The original sunshine noir, prototype for The Black Dahlia and Hollywoodland (as well as such less self-reflexive thrillers as Chinatown and L.A. Confidential), is Sunset Boulevard. Made in the late afternoon of the studio system, Billy Wilder's exercise in gothic neorealism is pure magic hour, evoking the uncanny nature of motion pictures as well as the disembodied creatures that populate them.
The Decay of Fiction, Pat O'Neill's magnum opus (opening for a one-week run next Wednesday at Anthology), takes the historical phantom zone first evoked by Wilder as its subject. Literally superimposing dream on documentary, it defines sunshine noir. Special-effects whiz O'Neill uses a combination of 35mm location shooting and a digital overlay to transform the once grand, long-shuttered Ambassador Hotel into a haunted mansion. The Ambassador has enjoyed a curious afterlife as a movie set (used in Pretty Woman, Forrest Gump, and Fear and Loathing in Las Vegas, to name a few). O'Neill allows the hotel to represent itself in a state of physical deterioration.

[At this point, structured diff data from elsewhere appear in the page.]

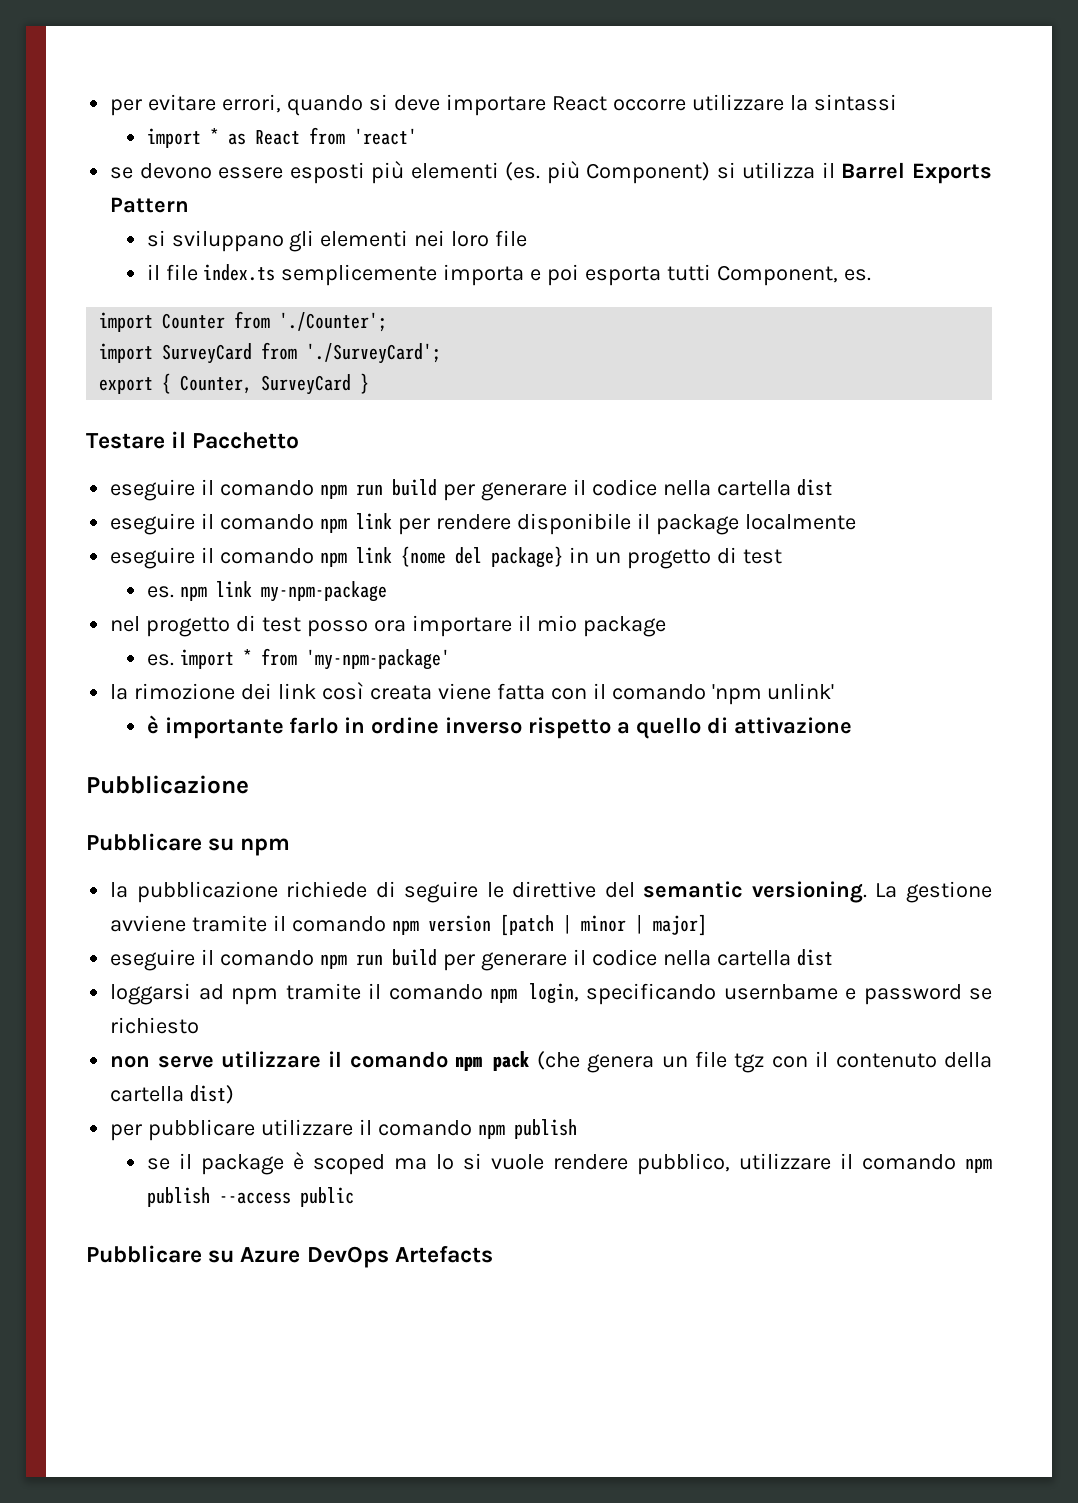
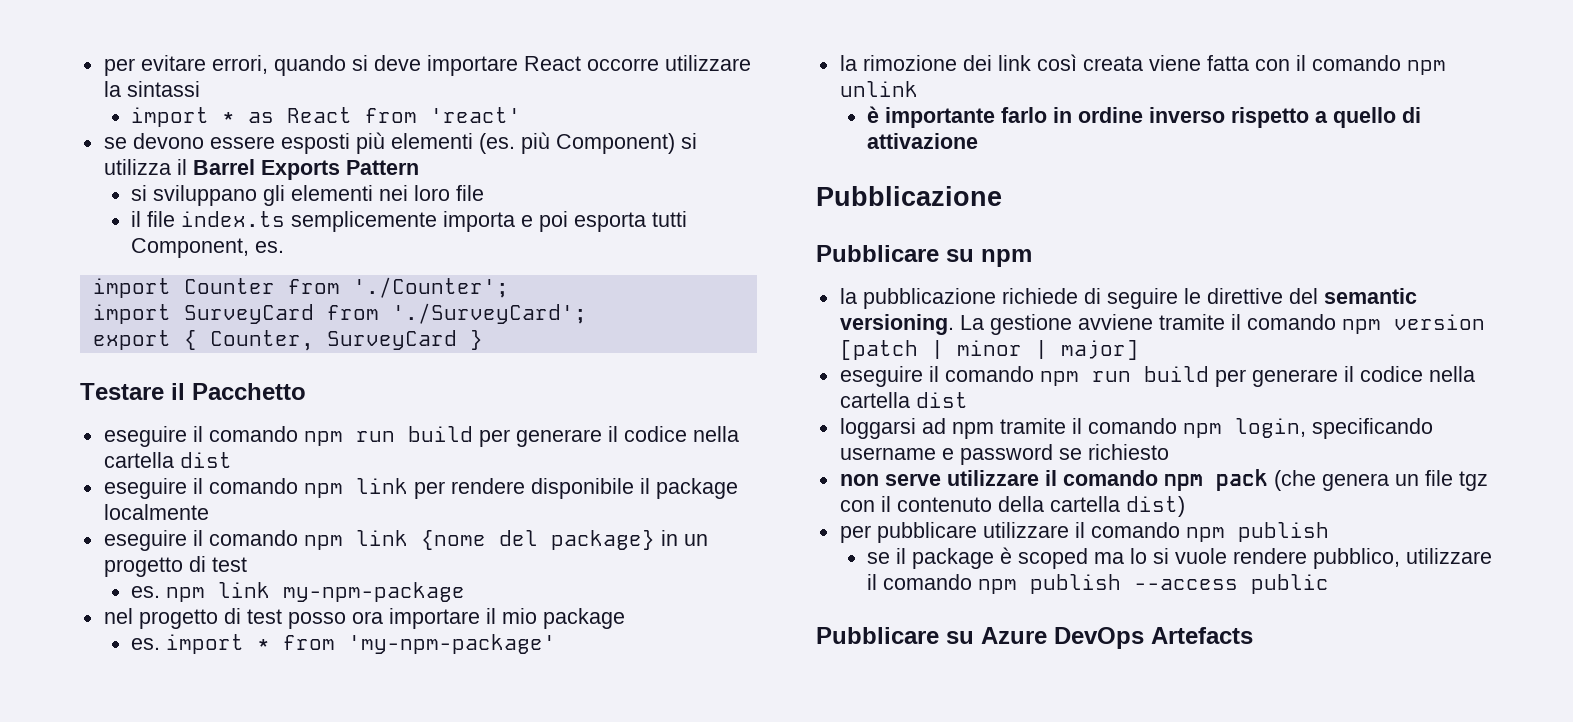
[711,683,835,705] 'npm unlink' -> [1406,60,1446,75] [839,81,918,97] npm unlink
[723,984,838,1000] usernbame -> [839,447,936,460] username

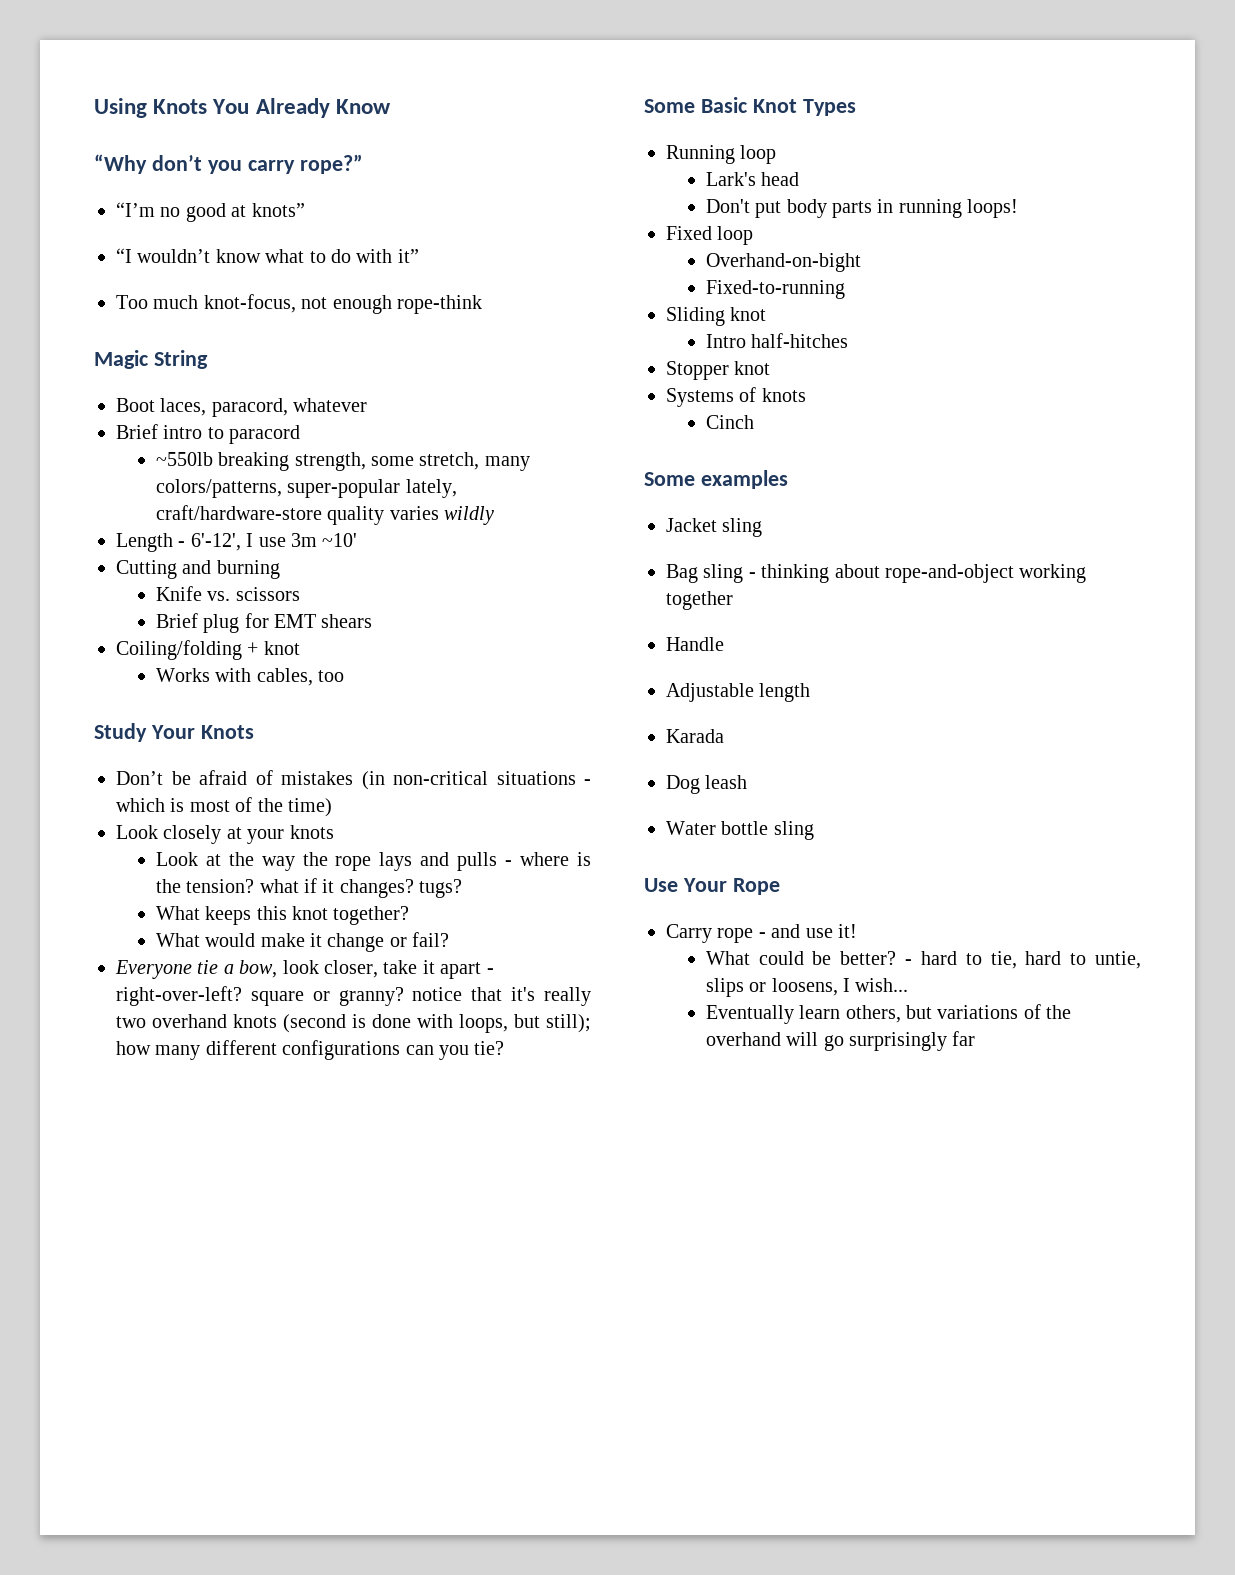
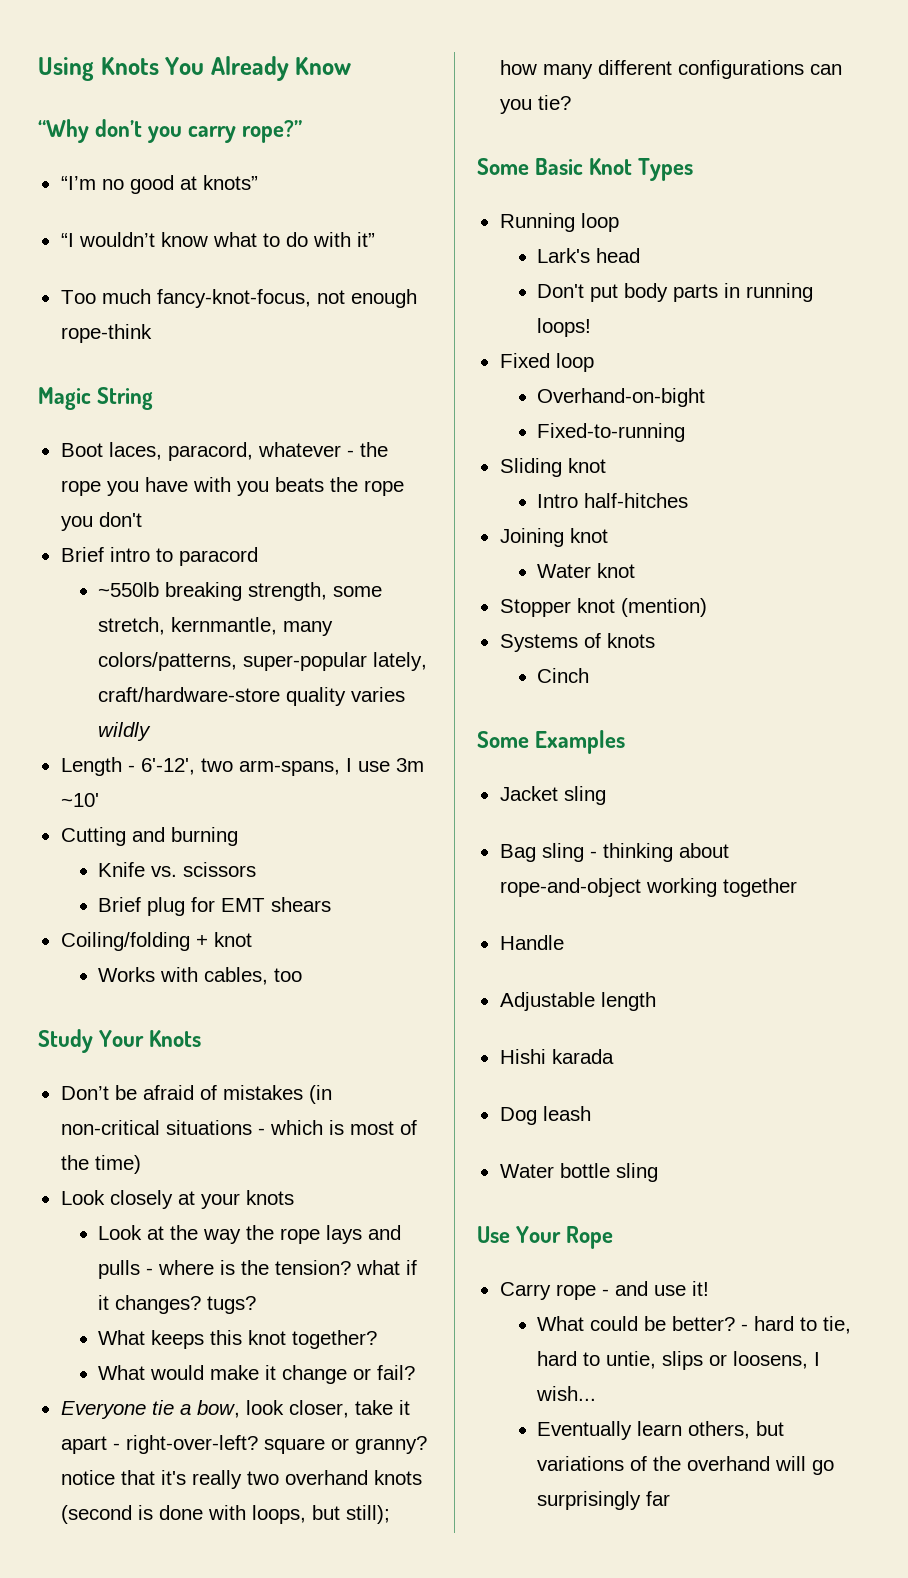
[203,294,296,313] knot-focus, -> [156,289,311,308] fancy-knot-focus,
(368, 405) none -> [346,442,388,457] [60,477,404,496] [60,512,142,531] - the rope you have with you beats the rope you don't
(480, 461) none -> [171,617,278,635] kernmantle,
(241, 542) none -> [200,758,340,776] two arm-spans,
(849, 340) none -> [499,528,608,547] [537,563,636,578] // Joining knot // Water knot
(771, 368) none -> [620,598,707,617] (mention)
[700,470,788,489] examples -> [535,730,626,754] Examples
[666,729,724,743] Karada -> [499,1049,614,1064] Hishi karada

The past feels material. Everything is time-lapse. Empty rooms are animated by creeping shadows, fluttery curtains, and the memory of guests past. Silver ghosts gather around the derelict swimming pool. The old Coconut Grove nightclub, originally furnished with papier-mâché monkeys and the fake palms from a Rudolph Valentino vehicle, is a moldering wreck populated by gangster apparitions. O'Neill coaxes the suggestion of a story out of various movie moments, bits of soundtrack, and references to the Ambassador's legendary past (including Robert Kennedy's assassination in the hotel kitchen), but The Decay of Fiction is less a narrative than a monument. In its abstract movie-ness, this 74-minute carnival of souls exudes a wistful longing to connect, not so much with Hollywood history as with the history of that history.